Depuis quelques années, la découverte d’importants gisements d’uranium et d’importantes réserves de pétrole dans les pays riverains du SAHARA comme le Tchad, le Niger ou la Libye attise les convoitises des grandes puissances sur cette région du monde. La France ancienne puissance colonisatrice est déjà très présente à travers ses principales sociétés comme AREVA ou Total ; les géants de pétrole américains et british sont aussi présents en Algérie comme en Libye. La Chine s’est également invitée dans cette région où elle investit dans l’uranium et le pétrole. Le pays de Mao est bien implanté dans le secteur pétrolier libyen à travers la CNPC. Cette présence des principales puissances concurrentes annoncent des lendemains conflictuels pour le contrôle des richesses du Sahara. La persistance de la crise financière mondiale et l’échec de la guerre en Iraq qui malgré son coût n’a pas permis aux USA de prendre un contrôle total du pétrole irakien attisent ces convoitises. Le Sahara et ses immenses richesses stratégiques ne peuvent donc échapper à une volonté de contrôle des grandes puissances. Les USA avaient déjà annoncé son appétit en créant son « armée pour l’Afrique » (Africom) qu’il veut justement installer dans cette partie du continent noir. Les Etats unis sont déjà actifs dans cette zone où ils forment les armées malienne, nigérienne, algérienne et mauritanienne. L’oncle Sam a des objectifs bien précis dans la zone. C’est par exemple sortir la Chine de cet espace. « De manière plus générale, Washington considère la présence de la Chine en Afrique du Nord comme une intrusion. D’un point de vue géopolitique, la Chine est un empiètement. La campagne militaire dirigée contre la Libye est destinée à exclure la Chine de l’Afrique du Nord  » écrivait Michel Chossudovsky, Directeur du Centre de recherche sur la mondialisation (www.mondialisation.ca).
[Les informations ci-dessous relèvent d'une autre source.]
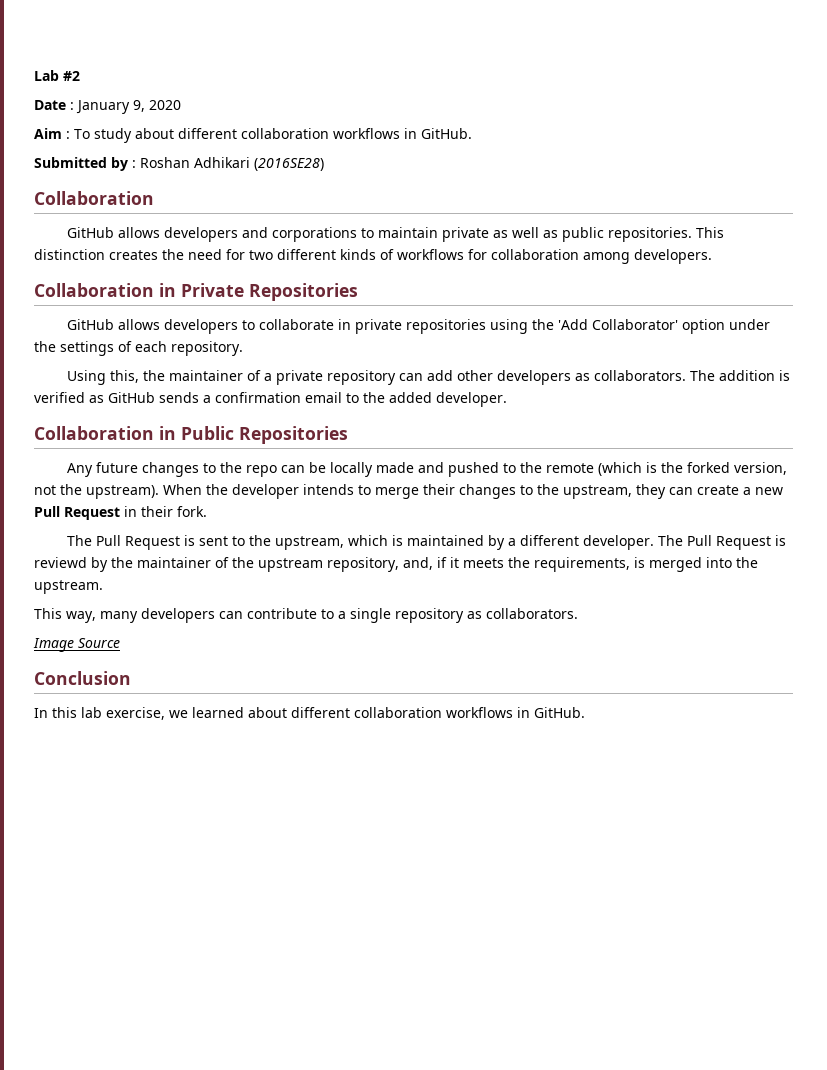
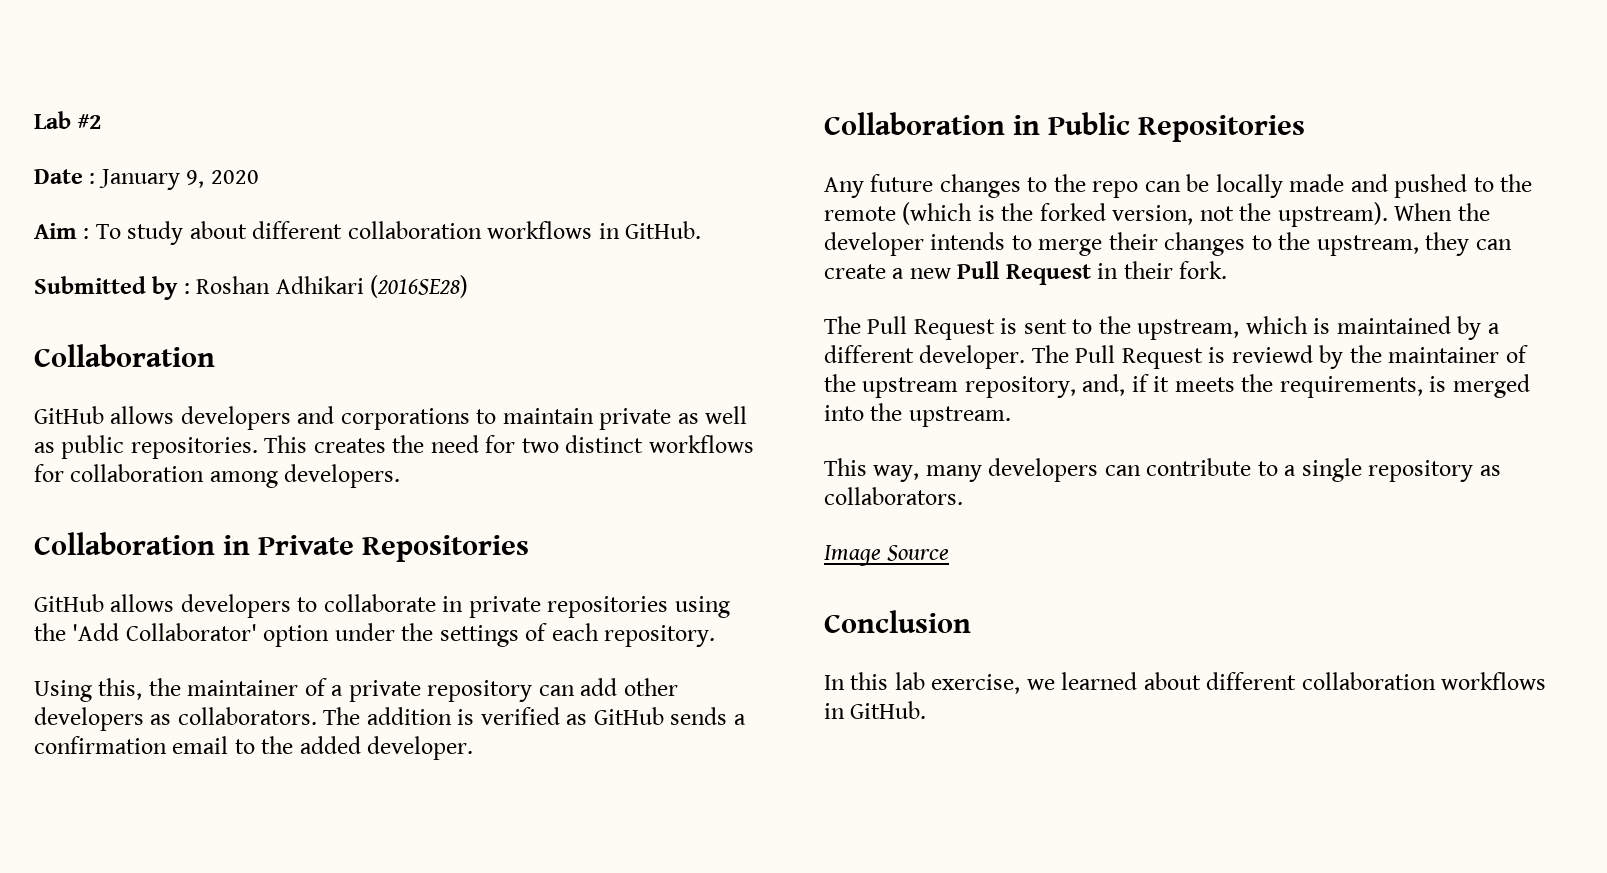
- This distinction creates the need for two different kinds of workflows for collaboration among developers.
+ This creates the need for two distinct workflows for collaboration among developers.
La France, puissance colonisatrice de la plupart des pays (Niger, Mali, Algérie, Tchad …) de la sous-région essaie quant à elle de faire prévaloir son « droit naturel » sur cet espace. Elle cherche d’ailleurs à installer une base militaire au Niger où elle dispose déjà d’un corps expéditionnaire de 80 hommes depuis plusieurs mois. C’est sans doute la volonté de contrôler les richesses de cet espace qui explique aujourd’hui cet acharnement à liquider coûte que coûte le régime de Muammar Kaddafi. C’est pour cela que toutes les alertes, y compris celles qui laissent croire qu’Al qaeda profite de cette guerre pour s’armer, ne dissuade les occidentaux. Loin de les inquiéter, une telle information fait d’ailleurs l’affaire des coalisés qui y trouve un prétexte en or pour se mettre aux trousses de la nébuleuse aux confins du Sahel. La diplomatie française affirme d’ores et déjà qu’au Niger, aucun endroit n’est sûr. C’est donc un territoire que la France se fera « le devoir de protéger » en installant éventuellement une ou des bases militaires. Il faut donc mettre la guerre en Libye dans son contexte et comprendre les enjeux réels. Si non les Etats sahélo-saharien seront surpris par la guerre à venir. Pour l’instant, l’Algérie est l’un des rares pays à comprendre les enjeux de ce conflit.